Today’s lesson class is about unpredictable mountain weather. Before we begin, let’s look at the good news.

My zero in Hiawassee rebalanced my body. My left knee had been slightly sore. Now it’s fine. I also injected some healthy food and Starbucks! into my tank. Bring it on.

The day kicked off with trail magic. That’s when someone does something altruistic for you for no reason. Some one left free Gatorade at the trail head. Since the air was a chilly 40 degrees, it tasted like it was fresh from the fridge.

Big milestone today. I crossed the Georgia / North Carolina border about 1 p.m. One state down. Two if you count West Virginia. The border demarcation is Inauspicious. Had I not looked up when I did, I might have missed it.

About 1/10th of a mile further is a famous storm twisted oak a photo of which everyone takes. My only regret is that no one was around to take a photo of me reclining on it.

Now to today’s lesson.

As I left my motel room and it’s WIFI connection, I checked the Atlanta TV weather and all my weather apps.
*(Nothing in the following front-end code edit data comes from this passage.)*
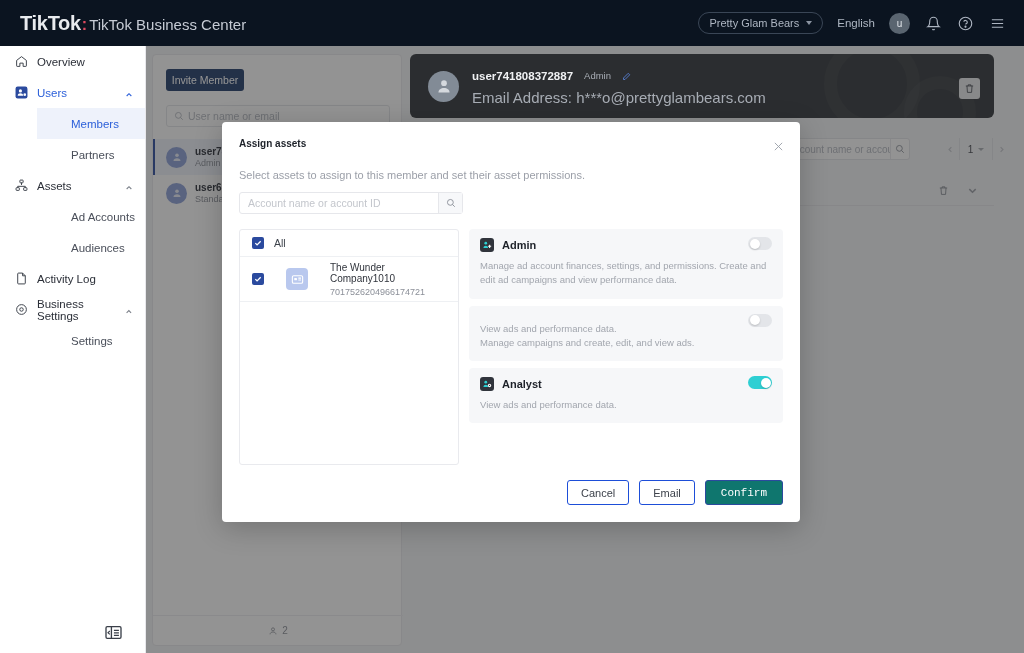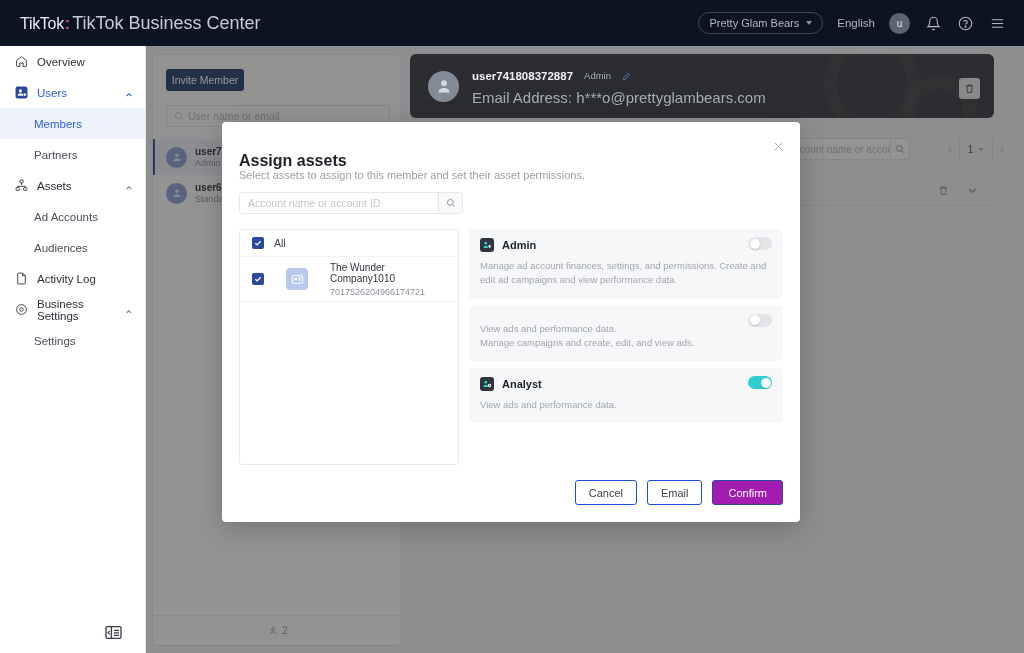--- a/index.html
+++ b/index.html
@@ -11,23 +11,23 @@
   }
   .app { position: relative; width: 1024px; height: 653px; }
 
   
   .topbar {
     position: absolute; left: 0; top: 0; width: 1024px; height: 46px;
     background: #0b1420;
     display: flex; align-items: center;
   }
   .brand { display: flex; align-items: baseline; margin-left: 20px; }
-  .brand-logo { color: #e9ebee; font-size: 16px; font-weight: normal; letter-spacing: -0.3px; }
+  .brand-logo { color: #e9ebee; font-size: 20px; font-weight: bold; letter-spacing: -0.3px; }
   .brand-colon { color: #e04a5f; font-size: 16px; font-weight: bold; margin: 0 2px 0 1px; }
-  .brand-sub { color: #c6cbd4; font-size: 18px; }
+  .brand-sub { color: #c6cbd4; font-size: 15px; }
   .topbar-right { margin-left: auto; display: flex; align-items: center; gap: 14px; margin-right: 18px; }
   .acct-pill {
     border: 1px solid #3a4656; border-radius: 14px; height: 22px;
     display: flex; align-items: center; gap: 7px; padding: 0 10px;
     color: #aeb6c2; font-size: 11px;
   }
   .caret-d { width: 0; height: 0; border-left: 3.5px solid transparent; border-right: 3.5px solid transparent; border-top: 4px solid #8b94a1; }
   .lang { color: #aeb6c2; font-size: 11.5px; }
   .avatar-top {
     width: 21px; height: 21px; border-radius: 50%; background: #5a6570;
@@ -44,21 +44,21 @@
   .nav-item {
     display: flex; align-items: center; height: 31px; padding: 0 12px 0 14px;
     font-size: 11.5px; color: #2b2f38; cursor: pointer; position: relative;
   }
   .nav-item .nv-ico { width: 15px; height: 15px; margin-right: 8px; display: flex; align-items: center; justify-content: center; flex: 0 0 15px; }
   .nav-item .nv-ico svg { width: 13px; height: 13px; }
   .nav-item.active { color: #2b5fd9; }
   .nav-item .chev { margin-left: auto; width: 8px; height: 8px; }
   .sub-item {
     display: flex; align-items: center; height: 31px; padding-left: 34px;
-    font-size: 11.5px; color: #4a4f5a; cursor: pointer;
+    font-size: 11.5px; color: #4a4f5a; cursor: pointer; margin-left: 37px;
   }
   .sub-item.selected { background: #eef2fb; color: #2b5fd9; }
   .sb-collapse { position: absolute; left: 105px; bottom: 10px; width: 20px; height: 18px; color: #3a3f49; }
   .sb-collapse svg { width: 17px; height: 15px; }
 
   
   .main { position: absolute; left: 146px; top: 46px; width: 878px; height: 607px; background: #f3f4f6; }
   .panel-left {
     position: absolute; left: 6px; top: 8px; width: 250px; height: 592px;
     background: #ffffff; border: 1px solid #e8e8ec; border-radius: 4px;
@@ -134,21 +134,21 @@
     display: flex; align-items: center; justify-content: flex-end; gap: 18px; padding-right: 16px;
   }
   .list-head svg { width: 11px; height: 11px; color: #7a7f88; }
 
   
   .backdrop { position: absolute; inset: 0; background: rgba(40,40,40,0.50); }
   .modal {
     position: absolute; left: 222px; top: 122px; width: 578px; height: 400px;
     background: #ffffff; border-radius: 4px; box-shadow: 0 6px 28px rgba(0,0,0,0.22);
   }
-  .m-title { position: absolute; left: 17px; top: 30px; font-size: 16px; font-weight: bold; color: #1d2129; }
+  .m-title { position: absolute; left: 17px; top: 16px; font-size: 10px; font-weight: bold; color: #1d2129; }
   .m-close { position: absolute; right: 14px; top: 16px; width: 13px; height: 13px; color: #9aa0a8; }
   .m-close svg { width: 11px; height: 11px; }
   .m-desc { position: absolute; left: 17px; top: 47px; font-size: 11px; color: #9b9fa8; }
   .m-search {
     position: absolute; left: 17px; top: 70px; width: 224px; height: 22px;
     border: 1px solid #e6e7eb; border-radius: 3px; display: flex; align-items: center;
   }
   .m-search .ms-txt { padding-left: 8px; font-size: 10.5px; color: #c3c6cc; }
   .m-search .ms-btn { margin-left: auto; width: 24px; height: 20px; background: #f7f8fa; border-left: 1px solid #e6e7eb; display: flex; align-items: center; justify-content: center; }
   .m-search svg { width: 10px; height: 10px; color: #8b8f98; }
@@ -187,21 +187,21 @@
     position: absolute; right: 11px; top: 8px; width: 24px; height: 13px;
     border-radius: 7px; background: #e3e5e9;
   }
   .toggle .knob { position: absolute; top: 1.5px; left: 1.5px; width: 10px; height: 10px; border-radius: 50%; background: #fff; box-shadow: 0 1px 2px rgba(0,0,0,0.18); }
   .toggle.on { background: #2ecfd3; }
   .toggle.on .knob { left: 12.5px; }
 
   .m-footer { position: absolute; right: 17px; bottom: 17px; display: flex; gap: 10px; }
   .btn { height: 25px; border-radius: 3px; font-size: 11px; display: flex; align-items: center; justify-content: center; }
   .btn-ghost { background: #fff; border: 1px solid #1d4ed8; color: #3d424b; padding: 0 13px; }
-  .btn-primary { background: #a21caf; color: #fff; padding: 8px 15px; border: 1px solid #2b4a9e; }
+  .btn-primary { background: #0f766e; color: #fff; padding: 8px 15px; border: 1px solid #2b4a9e; font-family: Liberation Mono, monospace; }
 </style>
 </head>
 <body>
 
 <div class="app">
 
   <div class="topbar">
     <div class="brand">
       <span class="brand-logo">TikTok</span>
       <span class="brand-colon">:</span>

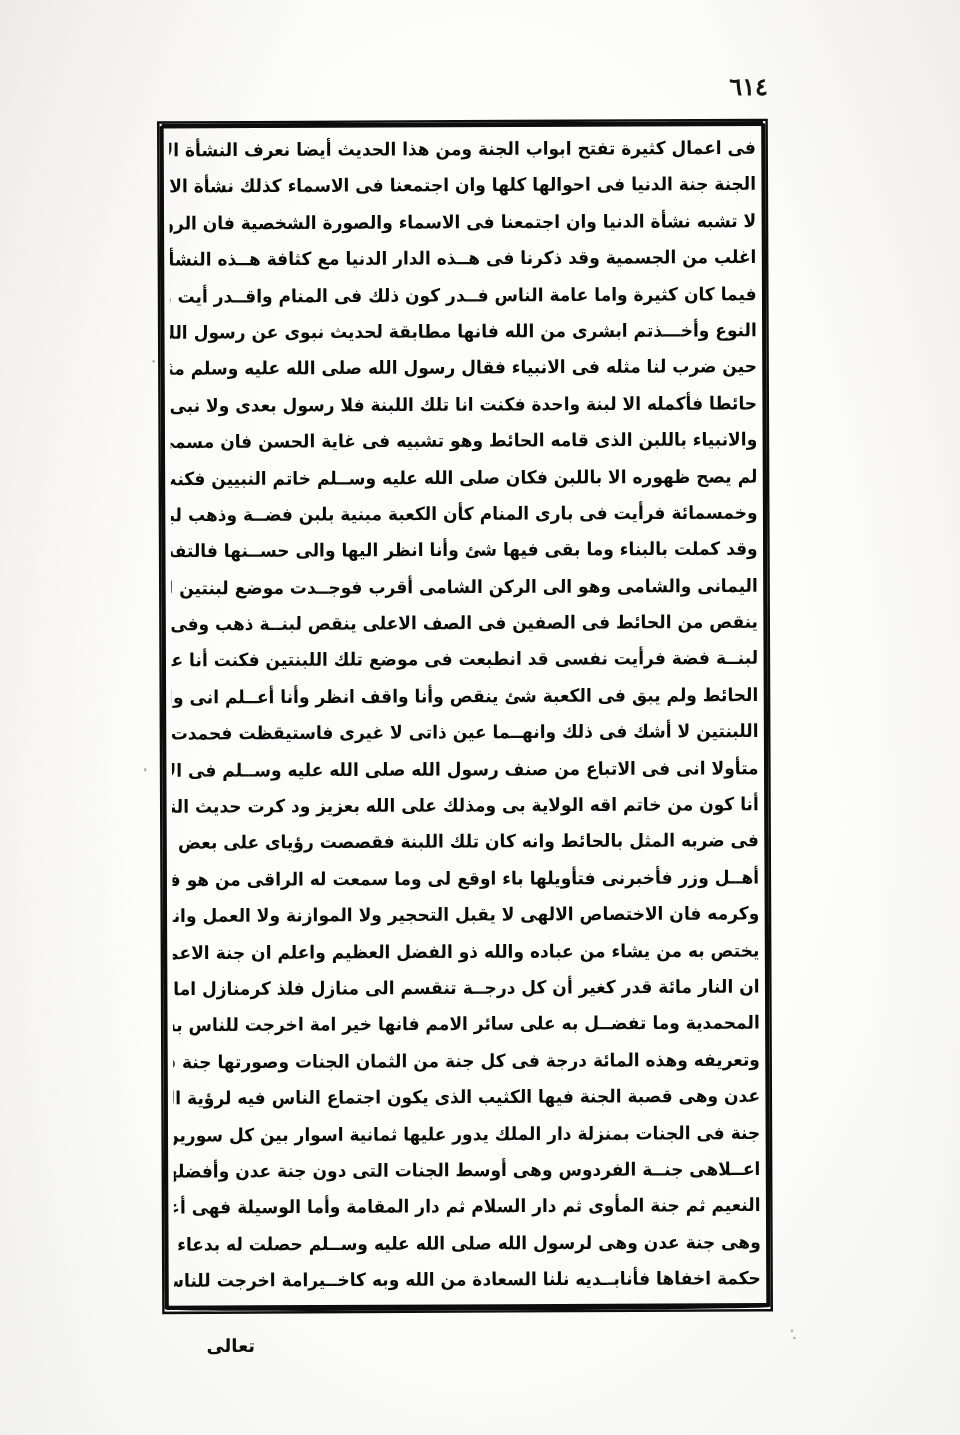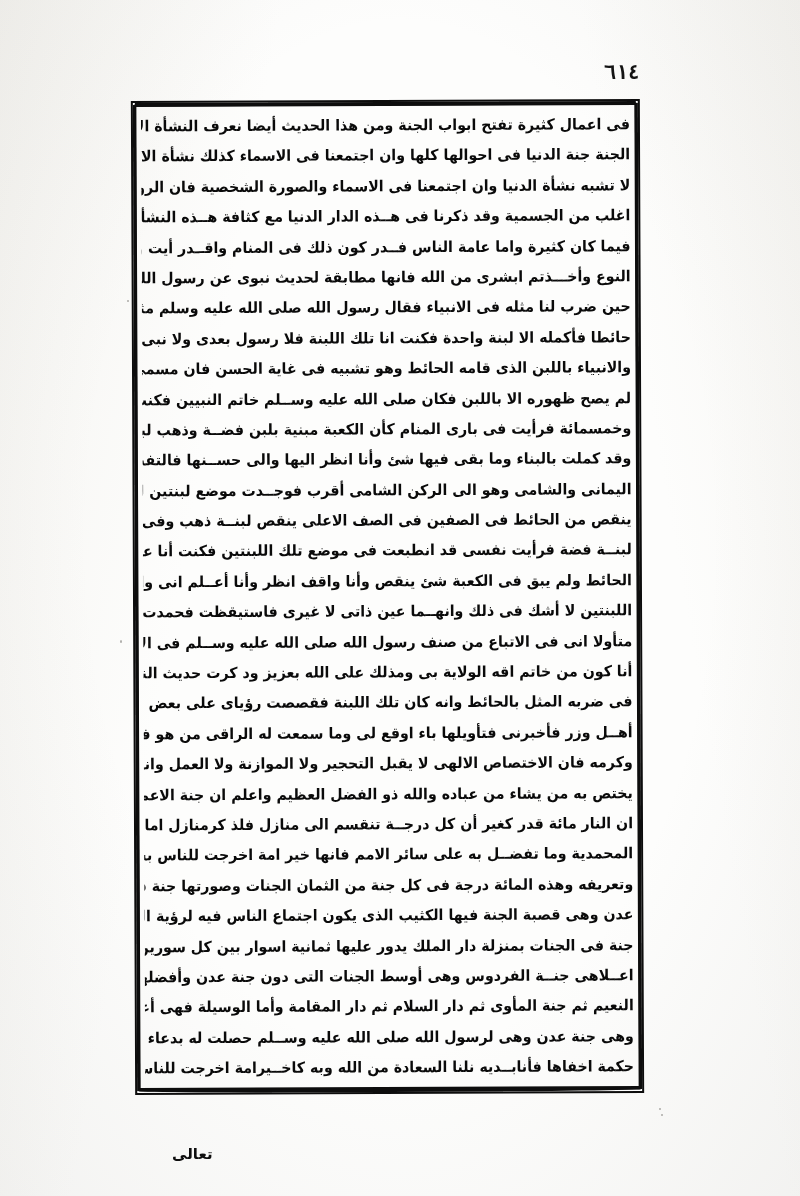--- a/index.html
+++ b/index.html
@@ -31,21 +31,21 @@
       radial-gradient(ellipse at 50% 45%, rgba(255,255,255,0) 55%, rgba(150,148,140,0.10) 100%),
       linear-gradient(100deg, rgba(236,234,228,0.5) 0%, rgba(255,255,255,0) 28%),
       linear-gradient(260deg, rgba(238,236,230,0.45) 0%, rgba(255,255,255,0) 22%);
   }
 
   
   #folio-number {
     position: absolute;
     top: 60px;
     right: 160px;
-    font-family: Liberation Mono, monospace;
+    font-family: Liberation Serif, serif;
     font-size: 20px;
     font-weight: 700;
     color: #131313;
     letter-spacing: 1px;
     direction: rtl;
     unicode-bidi: bidi-override;
   }
 
   
   #text-frame {
@@ -139,21 +139,20 @@
   
   #catchword {
     position: absolute;
     left: 172px;
     top: 1113px;
     font-family: "DejaVu Sans", sans-serif;
     font-size: 15px;
     font-weight: 700;
     color: #0e0e0e;
     direction: rtl;
-    margin-top: 32px;
   }
 
   
   .speck {
     position: absolute;
     background: #6d6b66;
     border-radius: 50%;
     opacity: 0.55;
   }
 </style>

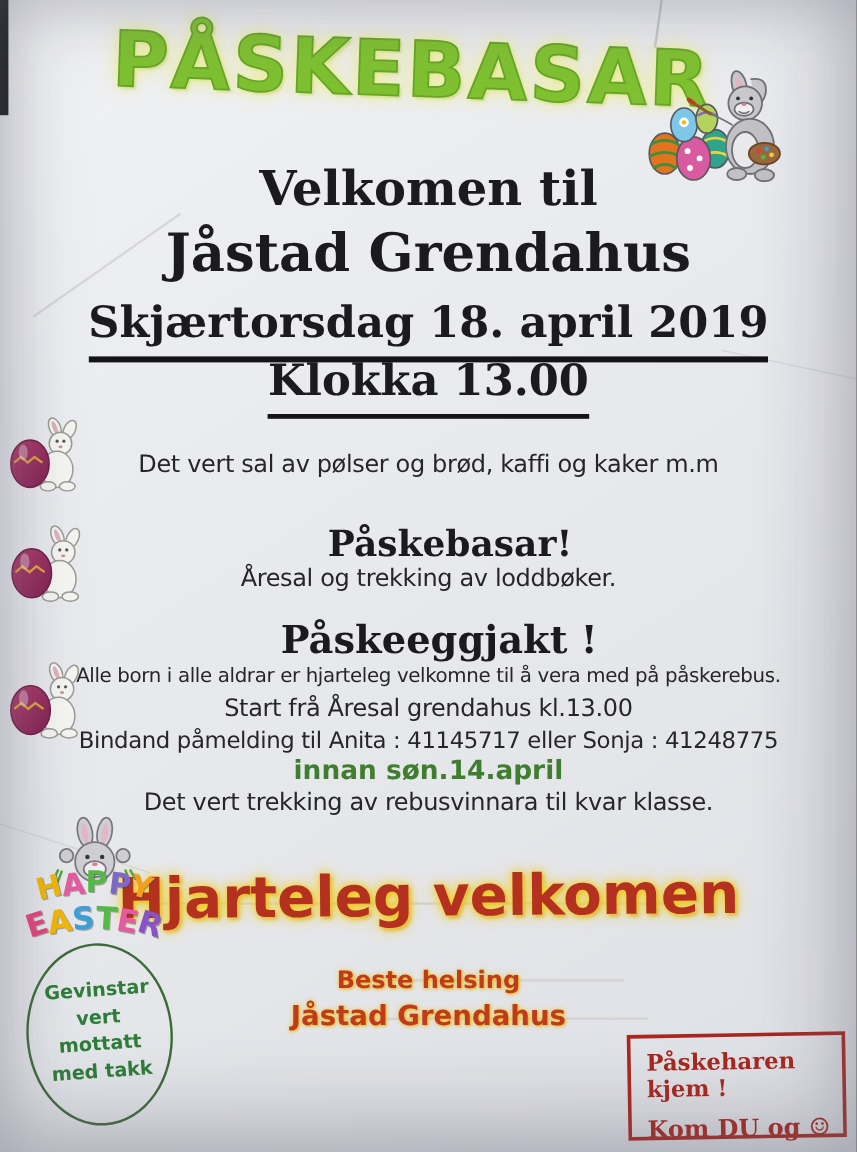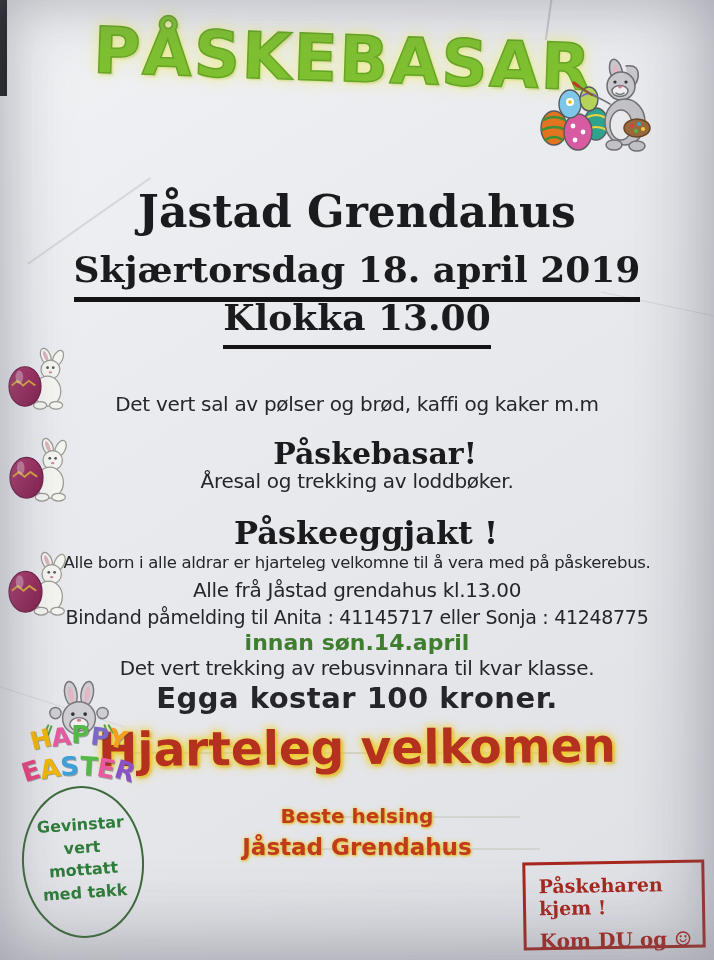--- a/index.html
+++ b/index.html
@@ -16,21 +16,21 @@
   .crease{background:rgba(150,150,162,.45);pointer-events:none;}
   .title{top:22px;left:-14px;right:14px;font-size:64px;font-weight:bold;letter-spacing:2px;
     color:#7fc131;-webkit-text-stroke:1.5px #66a625;transform:rotate(2deg);
     text-shadow:0 0 9px rgba(238,240,150,.95),0 0 18px rgba(238,240,150,.85),2px 2px 2px rgba(150,170,60,.5);}
   .welcome{top:134px;font-size:40px;}
   .venue{top:186px;font-size:44px;}
   .dateline{top:248px;font-size:36px;}
   .timeline{top:296px;font-size:36px;}
   .uline{display:inline-block;border-bottom:5px solid #141416;padding-bottom:7px;line-height:1.1;}
   .h-kafe{top:340px;font-size:30px;}
-  .b-kafe{top:392px;font-size:20px;}
+  .b-kafe{top:374px;font-size:20px;}
   .h-basar{top:436px;font-size:30px;margin-left:36px;}
   .b-basar{top:469px;font-size:20px;}
   .h-egg{top:514px;font-size:32px;padding-left:18px;}
   .l1{top:553px;font-size:16.5px;}
   .l2{top:578px;font-size:20px;}
   .l3{top:606px;font-size:19px;}
   .deadline{top:630px;font-size:22px;font-weight:bold;color:#3f7d2f;letter-spacing:0;}
   .l4{top:656px;font-size:20px;}
   .price{top:681px;font-size:29px;font-weight:bold;letter-spacing:0.5px;}
   .bigwelcome{top:720px;font-size:47px;font-weight:bold;color:#b5311f;letter-spacing:0;
@@ -103,36 +103,36 @@
       <ellipse cx="97" cy="70" rx="13" ry="9" fill="#9a6a3d" stroke="#6b4726"></ellipse>
       <circle cx="92" cy="68" r="2" fill="#d94040" stroke="none"></circle>
       <circle cx="99" cy="66" r="2" fill="#3fa0d8" stroke="none"></circle>
       <circle cx="103" cy="71" r="2" fill="#f2d13c" stroke="none"></circle>
       <circle cx="96" cy="73" r="2" fill="#55b948" stroke="none"></circle>
       <ellipse cx="74" cy="87" rx="8" ry="5" fill="#c2c2c6"></ellipse>
       <ellipse cx="97" cy="88" rx="8" ry="5" fill="#c2c2c6"></ellipse>
     </g>
   </svg>
 
+  <div class="center serif welcome">Velkomen til</div>
   <div class="center serif venue">Jåstad Grendahus</div>
   <div class="center serif dateline"><span class="uline">Skjærtorsdag 18. april 2019</span></div>
   <div class="center serif timeline"><span class="uline" style="border-bottom-width:4px;">Klokka 13.00</span></div>
 
   <div class="center comic b-kafe">Det vert sal av pølser og brød, kaffi og kaker m.m</div>
 
   <div class="center serif h-basar">Påskebasar!</div>
   <div class="center comic b-basar">Åresal og trekking av loddbøker.</div>
 
   <div class="center serif h-egg">Påskeeggjakt !</div>
   <div class="center comic l1">Alle born i alle aldrar er hjarteleg velkomne til å vera med på påskerebus.</div>
-  <div class="center comic l2">Alle frå Jåstad grendahus kl.13.00</div>
+  <div class="center comic l2">Start frå Åresal grendahus kl.13.00</div>
   <div class="center comic l3">Bindand påmelding til Anita : 41145717  eller   Sonja : 41248775</div>
   <div class="center comic deadline">innan søn.14.april</div>
   <div class="center comic l4">Det vert trekking av rebusvinnara til kvar klasse.</div>
-  <div class="center comic price">Egga kostar 100 kroner.</div>
 
   <svg class="abs" style="left:2px;top:346px;" width="78" height="64" viewBox="0 0 78 68">
     <defs>
         <linearGradient id="eg1" x1="0" y1="0" x2="1" y2="1">
       <stop offset="0" stop-color="#b23a6e"></stop>
           <stop offset="1" stop-color="#7e2150"></stop>
         </linearGradient>
       </defs>
     <g stroke="#9b9b94" stroke-width="1.3" stroke-linecap="round">
       <ellipse cx="44" cy="11" rx="5" ry="9" fill="#f5f5f2" transform="rotate(-22 44 11)"></ellipse>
Everything said clear and sunny til Thursday. The big weather front of the previous day had moved on to rain on someone else’s parade.

Wow! I thought here we have fair weather ahead. Through out the morning-long climb up to the border, the skies seemed to be clearing with plenty of sunshine poking through the scattering clouds. The temp climbed to near 60 which is warm if you’re pulling pack full of a week’s food up hill.

Once I reached the top of Bly Gap with its view of the horizon, I noticed ominous dark clouds on the horizon. WTF! It’s supposed to be clear. Sorry Charlie. I remembered that mountains can create their own micro climates, and thus their own weather.

The black clouds rolling up from the next range over moved like a thundering stampede in my direction. The temp dropped 20 degrees in seconds while the wind gusts jumped in force. Fortunately I’d seen this phenomenon before in Colorado. I just didn’t think it occurred at 4,600 ft.

I scrambled to get on my rain gear and my pack’s rain cover. In less than five minutes we transitioned from a mild pleasant sunny day to a raging hail storm spraying pea-size hail horizontally like machine gun bullets from the west.

I through off my pack and took cover behind a convenient and rather large oak. I fished my iPhone out of my pocket to record a little combat footage. I’ll put it up the next time I have a high speed connection.

Once the microburst passed, another followed along with waves of high wind. As the temps fluctuated wildly, I pressed on to the three miles to the Muskrat Creek shelter where I am now tenting along with two southbounders.

As usually happens, with darkness the weather calmed. Amen!!! We will see what the morrow brings.

What a weather day. Class dismissed.